The task: Your answer should be the full set of records, printed exactly as they stand.

*** Input for this task ***

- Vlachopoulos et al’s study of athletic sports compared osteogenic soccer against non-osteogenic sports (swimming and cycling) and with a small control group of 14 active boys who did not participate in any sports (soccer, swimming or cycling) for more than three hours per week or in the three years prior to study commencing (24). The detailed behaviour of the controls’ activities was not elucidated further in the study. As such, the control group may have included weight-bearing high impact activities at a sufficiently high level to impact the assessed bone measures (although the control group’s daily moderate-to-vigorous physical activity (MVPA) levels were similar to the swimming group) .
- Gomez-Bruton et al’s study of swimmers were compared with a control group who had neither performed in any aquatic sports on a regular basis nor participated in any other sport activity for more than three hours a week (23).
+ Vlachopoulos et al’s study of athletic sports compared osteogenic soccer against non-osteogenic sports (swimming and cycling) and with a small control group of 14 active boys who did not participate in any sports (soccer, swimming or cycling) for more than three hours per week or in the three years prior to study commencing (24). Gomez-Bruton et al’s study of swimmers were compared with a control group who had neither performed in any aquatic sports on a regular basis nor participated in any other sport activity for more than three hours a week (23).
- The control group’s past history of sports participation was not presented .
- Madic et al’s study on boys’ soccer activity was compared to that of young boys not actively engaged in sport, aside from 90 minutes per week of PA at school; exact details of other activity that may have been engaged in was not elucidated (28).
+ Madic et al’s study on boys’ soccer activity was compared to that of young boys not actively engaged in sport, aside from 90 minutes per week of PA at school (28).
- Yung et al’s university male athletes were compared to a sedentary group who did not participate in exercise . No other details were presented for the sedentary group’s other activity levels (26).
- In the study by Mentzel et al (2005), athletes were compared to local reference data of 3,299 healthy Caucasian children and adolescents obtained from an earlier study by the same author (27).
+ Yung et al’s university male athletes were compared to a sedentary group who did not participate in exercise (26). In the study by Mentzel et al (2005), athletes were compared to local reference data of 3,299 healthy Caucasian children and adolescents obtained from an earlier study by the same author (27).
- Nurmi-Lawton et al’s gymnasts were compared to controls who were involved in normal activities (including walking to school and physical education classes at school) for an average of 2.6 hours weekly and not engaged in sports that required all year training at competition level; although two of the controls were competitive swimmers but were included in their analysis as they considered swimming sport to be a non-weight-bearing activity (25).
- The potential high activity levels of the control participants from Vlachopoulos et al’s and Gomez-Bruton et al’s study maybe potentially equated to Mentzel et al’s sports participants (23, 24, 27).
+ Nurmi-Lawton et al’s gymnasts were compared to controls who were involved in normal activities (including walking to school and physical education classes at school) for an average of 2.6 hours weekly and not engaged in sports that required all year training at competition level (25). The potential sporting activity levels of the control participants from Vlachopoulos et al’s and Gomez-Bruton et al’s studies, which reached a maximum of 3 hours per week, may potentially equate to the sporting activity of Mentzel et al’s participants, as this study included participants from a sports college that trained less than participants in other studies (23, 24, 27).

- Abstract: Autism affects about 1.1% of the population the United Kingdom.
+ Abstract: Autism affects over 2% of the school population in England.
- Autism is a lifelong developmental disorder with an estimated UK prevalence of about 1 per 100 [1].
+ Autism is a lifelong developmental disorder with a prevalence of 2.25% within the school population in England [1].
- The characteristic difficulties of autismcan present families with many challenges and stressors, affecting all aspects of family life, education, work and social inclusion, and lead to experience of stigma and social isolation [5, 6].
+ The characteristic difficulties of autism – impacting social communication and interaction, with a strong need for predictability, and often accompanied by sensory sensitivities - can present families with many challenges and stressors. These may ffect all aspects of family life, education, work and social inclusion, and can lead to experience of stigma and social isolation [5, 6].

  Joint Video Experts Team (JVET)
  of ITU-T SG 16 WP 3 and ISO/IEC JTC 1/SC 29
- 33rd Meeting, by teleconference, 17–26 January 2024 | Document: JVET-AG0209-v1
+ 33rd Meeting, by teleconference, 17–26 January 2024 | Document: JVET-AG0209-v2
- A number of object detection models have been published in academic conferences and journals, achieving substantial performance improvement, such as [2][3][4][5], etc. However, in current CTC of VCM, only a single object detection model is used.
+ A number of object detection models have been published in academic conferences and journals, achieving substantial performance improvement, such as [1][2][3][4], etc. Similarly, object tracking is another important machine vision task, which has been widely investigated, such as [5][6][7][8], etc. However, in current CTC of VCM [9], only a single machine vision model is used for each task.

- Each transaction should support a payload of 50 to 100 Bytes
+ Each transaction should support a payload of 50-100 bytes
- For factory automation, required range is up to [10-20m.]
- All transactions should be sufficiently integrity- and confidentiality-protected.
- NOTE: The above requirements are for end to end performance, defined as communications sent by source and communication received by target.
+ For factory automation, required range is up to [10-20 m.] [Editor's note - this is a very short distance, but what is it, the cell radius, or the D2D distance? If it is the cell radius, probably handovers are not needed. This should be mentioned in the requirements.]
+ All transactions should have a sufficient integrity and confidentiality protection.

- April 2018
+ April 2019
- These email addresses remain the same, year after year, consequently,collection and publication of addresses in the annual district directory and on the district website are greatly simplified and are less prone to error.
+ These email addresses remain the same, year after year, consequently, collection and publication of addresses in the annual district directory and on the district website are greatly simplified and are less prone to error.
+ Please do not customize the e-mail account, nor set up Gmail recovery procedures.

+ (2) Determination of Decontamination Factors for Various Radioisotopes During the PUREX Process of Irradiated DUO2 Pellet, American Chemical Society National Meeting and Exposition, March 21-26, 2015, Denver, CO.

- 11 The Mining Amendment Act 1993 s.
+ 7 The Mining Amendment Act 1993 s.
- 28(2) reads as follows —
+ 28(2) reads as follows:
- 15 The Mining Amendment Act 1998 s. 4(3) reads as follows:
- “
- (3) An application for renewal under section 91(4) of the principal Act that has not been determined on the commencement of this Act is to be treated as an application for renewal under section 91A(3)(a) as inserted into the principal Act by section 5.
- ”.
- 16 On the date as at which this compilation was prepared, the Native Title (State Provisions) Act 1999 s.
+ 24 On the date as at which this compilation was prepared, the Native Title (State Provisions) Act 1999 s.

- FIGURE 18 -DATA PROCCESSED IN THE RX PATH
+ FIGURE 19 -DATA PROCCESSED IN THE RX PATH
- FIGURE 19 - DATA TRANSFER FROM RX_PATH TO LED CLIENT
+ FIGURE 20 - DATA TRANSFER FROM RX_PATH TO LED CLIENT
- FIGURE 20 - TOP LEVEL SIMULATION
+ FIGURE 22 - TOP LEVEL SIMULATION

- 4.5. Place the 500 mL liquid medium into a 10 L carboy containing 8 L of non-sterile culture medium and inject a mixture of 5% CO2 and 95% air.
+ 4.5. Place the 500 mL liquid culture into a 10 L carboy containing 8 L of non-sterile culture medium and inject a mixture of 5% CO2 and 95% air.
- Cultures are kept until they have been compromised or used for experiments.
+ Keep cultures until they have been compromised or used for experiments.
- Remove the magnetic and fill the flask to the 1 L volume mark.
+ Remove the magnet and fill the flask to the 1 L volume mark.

*** End of Input for this task ***

Worked solution:
- Vlachopoulos et al’s study of athletic sports compared osteogenic soccer against non-osteogenic sports (swimming and cycling) and with a small control group of 14 active boys who did not participate in any sports (soccer, swimming or cycling) for more than three hours per week or in the three years prior to study commencing (24). The detailed behaviour of the controls’ activities was not elucidated further in the study. As such, the control group may have included weight-bearing high impact activities at a sufficiently high level to impact the assessed bone measures (although the control group’s daily moderate-to-vigorous physical activity (MVPA) levels were similar to the swimming group) .
- Gomez-Bruton et al’s study of swimmers were compared with a control group who had neither performed in any aquatic sports on a regular basis nor participated in any other sport activity for more than three hours a week (23).
+ Vlachopoulos et al’s study of athletic sports compared osteogenic soccer against non-osteogenic sports (swimming and cycling) and with a small control group of 14 active boys who did not participate in any sports (soccer, swimming or cycling) for more than three hours per week or in the three years prior to study commencing (24). Gomez-Bruton et al’s study of swimmers were compared with a control group who had neither performed in any aquatic sports on a regular basis nor participated in any other sport activity for more than three hours a week (23).
- The control group’s past history of sports participation was not presented .
- Madic et al’s study on boys’ soccer activity was compared to that of young boys not actively engaged in sport, aside from 90 minutes per week of PA at school; exact details of other activity that may have been engaged in was not elucidated (28).
+ Madic et al’s study on boys’ soccer activity was compared to that of young boys not actively engaged in sport, aside from 90 minutes per week of PA at school (28).
- Yung et al’s university male athletes were compared to a sedentary group who did not participate in exercise . No other details were presented for the sedentary group’s other activity levels (26).
- In the study by Mentzel et al (2005), athletes were compared to local reference data of 3,299 healthy Caucasian children and adolescents obtained from an earlier study by the same author (27).
+ Yung et al’s university male athletes were compared to a sedentary group who did not participate in exercise (26). In the study by Mentzel et al (2005), athletes were compared to local reference data of 3,299 healthy Caucasian children and adolescents obtained from an earlier study by the same author (27).
- Nurmi-Lawton et al’s gymnasts were compared to controls who were involved in normal activities (including walking to school and physical education classes at school) for an average of 2.6 hours weekly and not engaged in sports that required all year training at competition level; although two of the controls were competitive swimmers but were included in their analysis as they considered swimming sport to be a non-weight-bearing activity (25).
- The potential high activity levels of the control participants from Vlachopoulos et al’s and Gomez-Bruton et al’s study maybe potentially equated to Mentzel et al’s sports participants (23, 24, 27).
+ Nurmi-Lawton et al’s gymnasts were compared to controls who were involved in normal activities (including walking to school and physical education classes at school) for an average of 2.6 hours weekly and not engaged in sports that required all year training at competition level (25). The potential sporting activity levels of the control participants from Vlachopoulos et al’s and Gomez-Bruton et al’s studies, which reached a maximum of 3 hours per week, may potentially equate to the sporting activity of Mentzel et al’s participants, as this study included participants from a sports college that trained less than participants in other studies (23, 24, 27).

- Abstract: Autism affects about 1.1% of the population the United Kingdom.
+ Abstract: Autism affects over 2% of the school population in England.
- Autism is a lifelong developmental disorder with an estimated UK prevalence of about 1 per 100 [1].
+ Autism is a lifelong developmental disorder with a prevalence of 2.25% within the school population in England [1].
- The characteristic difficulties of autismcan present families with many challenges and stressors, affecting all aspects of family life, education, work and social inclusion, and lead to experience of stigma and social isolation [5, 6].
+ The characteristic difficulties of autism – impacting social communication and interaction, with a strong need for predictability, and often accompanied by sensory sensitivities - can present families with many challenges and stressors. These may ffect all aspects of family life, education, work and social inclusion, and can lead to experience of stigma and social isolation [5, 6].

  Joint Video Experts Team (JVET)
  of ITU-T SG 16 WP 3 and ISO/IEC JTC 1/SC 29
- 33rd Meeting, by teleconference, 17–26 January 2024 | Document: JVET-AG0209-v1
+ 33rd Meeting, by teleconference, 17–26 January 2024 | Document: JVET-AG0209-v2
- A number of object detection models have been published in academic conferences and journals, achieving substantial performance improvement, such as [2][3][4][5], etc. However, in current CTC of VCM, only a single object detection model is used.
+ A number of object detection models have been published in academic conferences and journals, achieving substantial performance improvement, such as [1][2][3][4], etc. Similarly, object tracking is another important machine vision task, which has been widely investigated, such as [5][6][7][8], etc. However, in current CTC of VCM [9], only a single machine vision model is used for each task.

- Each transaction should support a payload of 50 to 100 Bytes
+ Each transaction should support a payload of 50-100 bytes
- For factory automation, required range is up to [10-20m.]
- All transactions should be sufficiently integrity- and confidentiality-protected.
- NOTE: The above requirements are for end to end performance, defined as communications sent by source and communication received by target.
+ For factory automation, required range is up to [10-20 m.] [Editor's note - this is a very short distance, but what is it, the cell radius, or the D2D distance? If it is the cell radius, probably handovers are not needed. This should be mentioned in the requirements.]
+ All transactions should have a sufficient integrity and confidentiality protection.

- April 2018
+ April 2019
- These email addresses remain the same, year after year, consequently,collection and publication of addresses in the annual district directory and on the district website are greatly simplified and are less prone to error.
+ These email addresses remain the same, year after year, consequently, collection and publication of addresses in the annual district directory and on the district website are greatly simplified and are less prone to error.
+ Please do not customize the e-mail account, nor set up Gmail recovery procedures.

+ (2) Determination of Decontamination Factors for Various Radioisotopes During the PUREX Process of Irradiated DUO2 Pellet, American Chemical Society National Meeting and Exposition, March 21-26, 2015, Denver, CO.

- 11 The Mining Amendment Act 1993 s.
+ 7 The Mining Amendment Act 1993 s.
- 28(2) reads as follows —
+ 28(2) reads as follows:
- 15 The Mining Amendment Act 1998 s. 4(3) reads as follows:
- “
- (3) An application for renewal under section 91(4) of the principal Act that has not been determined on the commencement of this Act is to be treated as an application for renewal under section 91A(3)(a) as inserted into the principal Act by section 5.
- ”.
- 16 On the date as at which this compilation was prepared, the Native Title (State Provisions) Act 1999 s.
+ 24 On the date as at which this compilation was prepared, the Native Title (State Provisions) Act 1999 s.

- FIGURE 18 -DATA PROCCESSED IN THE RX PATH
+ FIGURE 19 -DATA PROCCESSED IN THE RX PATH
- FIGURE 19 - DATA TRANSFER FROM RX_PATH TO LED CLIENT
+ FIGURE 20 - DATA TRANSFER FROM RX_PATH TO LED CLIENT
- FIGURE 20 - TOP LEVEL SIMULATION
+ FIGURE 22 - TOP LEVEL SIMULATION

- 4.5. Place the 500 mL liquid medium into a 10 L carboy containing 8 L of non-sterile culture medium and inject a mixture of 5% CO2 and 95% air.
+ 4.5. Place the 500 mL liquid culture into a 10 L carboy containing 8 L of non-sterile culture medium and inject a mixture of 5% CO2 and 95% air.
- Cultures are kept until they have been compromised or used for experiments.
+ Keep cultures until they have been compromised or used for experiments.
- Remove the magnetic and fill the flask to the 1 L volume mark.
+ Remove the magnet and fill the flask to the 1 L volume mark.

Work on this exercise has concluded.